(Front-end code edit data)
######
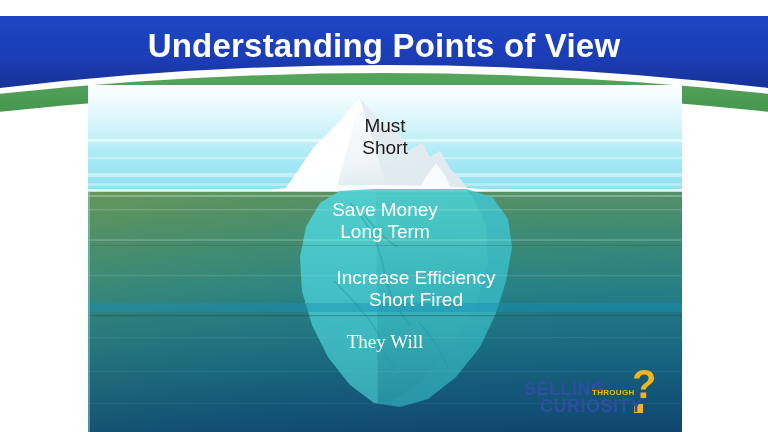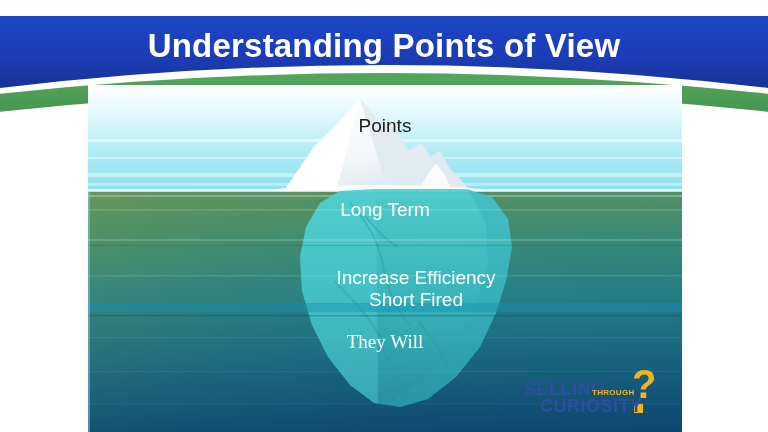--- a/index.html
+++ b/index.html
@@ -226,6 +226,7 @@
     </svg>
 
     <div class="berg-label" id="label-tip">
+      <div>Must</div>
       <div>Points</div>
     </div>
 

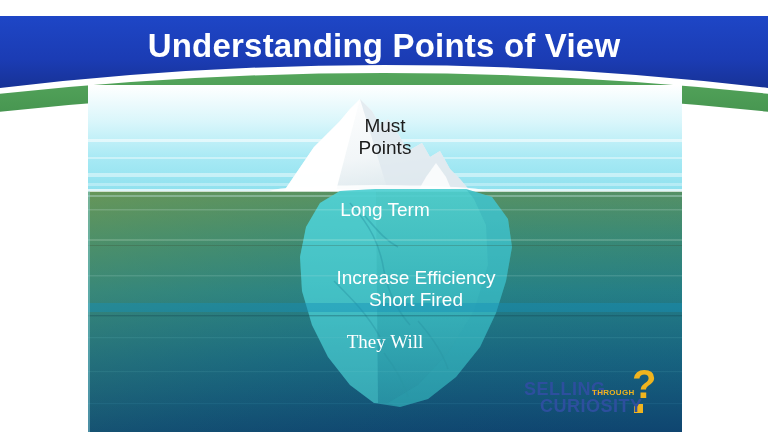--- a/index.html
+++ b/index.html
@@ -227,7 +227,7 @@
 
     <div class="berg-label" id="label-tip">
       <div>Must</div>
-      <div>Points</div>
+      <div>Short</div>
     </div>
 
     <div class="berg-label" id="label-one">

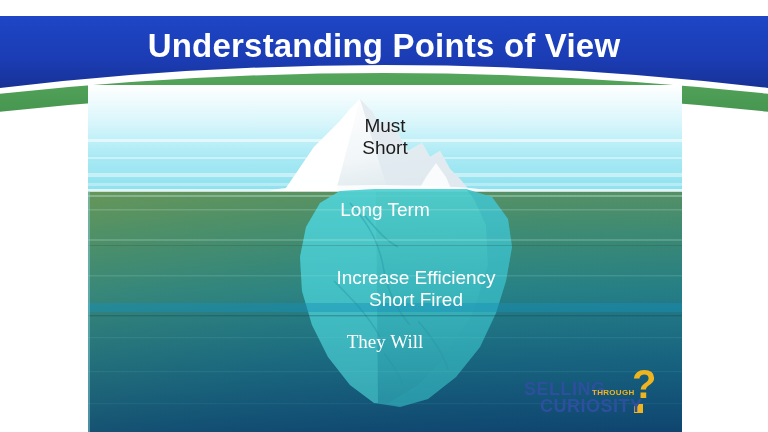--- a/index.html
+++ b/index.html
@@ -231,6 +231,7 @@
     </div>
 
     <div class="berg-label" id="label-one">
+      <div>Save Money</div>
       <div>Long Term</div>
     </div>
######
* **What you need to do**: For this exercise, copy the entries above exactly and skip any picture.

* **Response below**:
--- a/index.html
+++ b/index.html
@@ -226,6 +226,7 @@
     </svg>
 
     <div class="berg-label" id="label-tip">
+      <div>Must</div>
       <div>Points</div>
     </div>
 

--- a/index.html
+++ b/index.html
@@ -227,7 +227,7 @@
 
     <div class="berg-label" id="label-tip">
       <div>Must</div>
-      <div>Points</div>
+      <div>Short</div>
     </div>
 
     <div class="berg-label" id="label-one">

--- a/index.html
+++ b/index.html
@@ -231,6 +231,7 @@
     </div>
 
     <div class="berg-label" id="label-one">
+      <div>Save Money</div>
       <div>Long Term</div>
     </div>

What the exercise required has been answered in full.